Since then, Michael Apted (a researcher on the original program) has gone back to them every seven years to see whether they turned out the way you would expect from the original interviews.
Given the original premise of the program, educational choices is a huge issue that gets explored in the interviews every time. The most sensible of the upperclass private school boys, Andrew, was asked what he thought of private schools at age 28. I can’t quote verbatim, but he said something like,
“I think there are two choices. Let people do what they want with their money, and if that means buying their children the best education money can buy, then so be it – it’s their money, they should be entitled to spend it. Or else, acknowledge that having those children in the state system would improve the system for everyone, because their parents would be the ones agitating to improve not just the school their children happened to be at, but the school system, and it would improve the system as a whole. And make it impossible to send your children to anywhere but the state system. And that’s impossible, so we are stuck with the first option”.
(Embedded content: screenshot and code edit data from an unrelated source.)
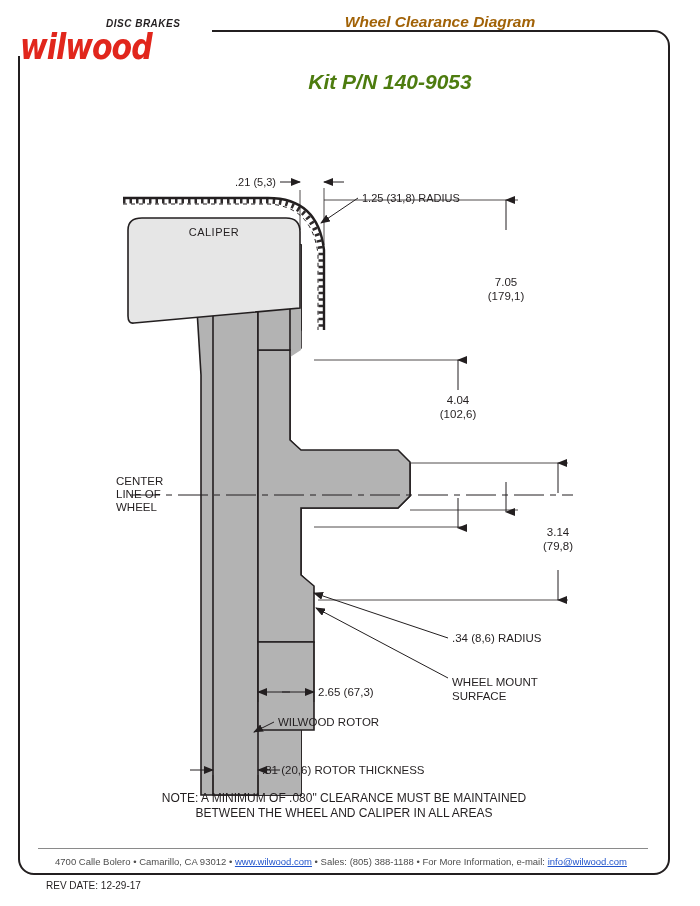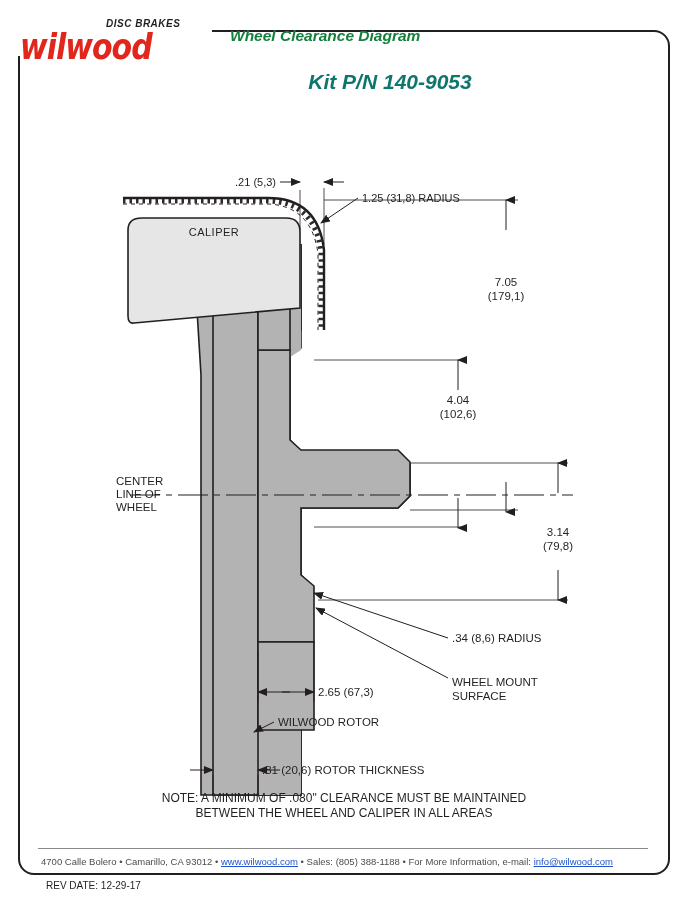"Wheel Clearance Diagram" .header-title { color: #15803d -> #a16207; text-align: left -> center; top: 27px -> 13px }
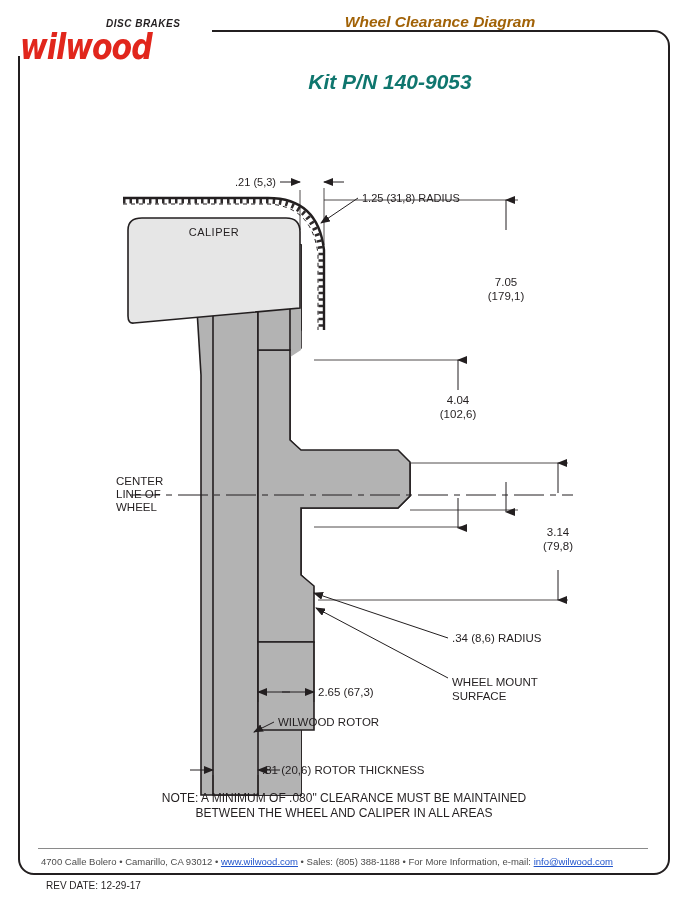"Kit P/N 140-9053" .kit-pn { color: #0f766e -> #4d7c0f }
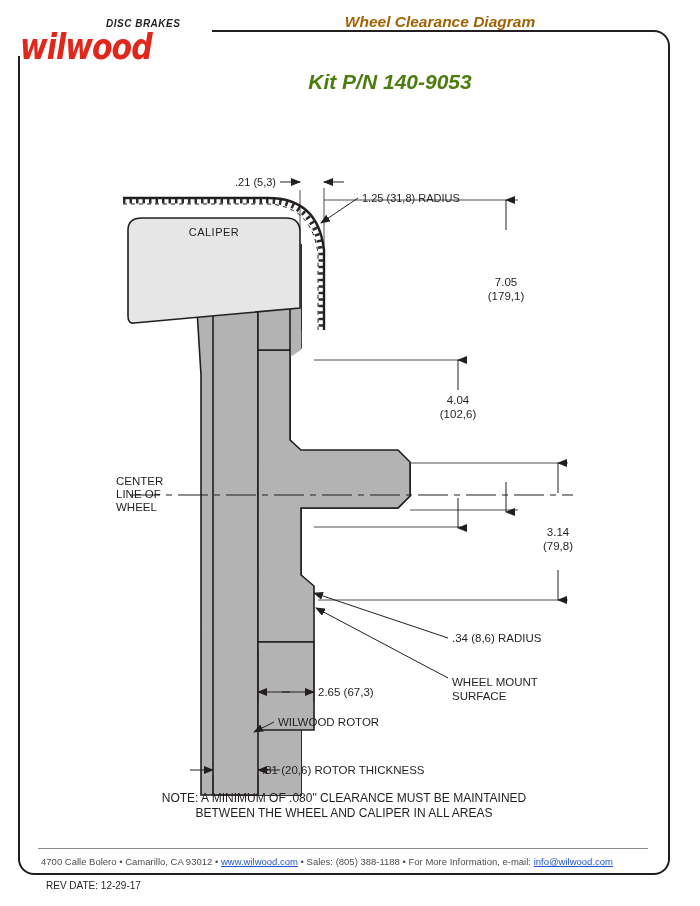"4700 Calle Bolero • Camarillo," .footer-text { left: 20px -> 34px }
I’ve blogged about this issue for schools before, but it struck me that Andrew’s second option, that he dismissed as impossible, is actually how Australian universities work. There isn’t really a private system to speak of (although it exists, it’s not especially prestigious) so everyone has to go to the state universities. They also have to pay fees, some of them quite large ones, if they don’t get into the main entry for their courses, but there isn’t really a choice to buy a “better” education with more money, as there is in the primary and secondary system.
It doesn’t seem to have helped the university system particularly to have all those rich students (and their parents) involved in it. From what I remember at university, the private school types were much less likely to bother about how good an education they were getting, and much more likely to be propping up the university bar.
From what I read, the university education you get really is worse than it was 20 years ago (when I got one of the last free university educations in this country). Or maybe it would be much worse off still if there was a parallel private system that creamed off the richest students.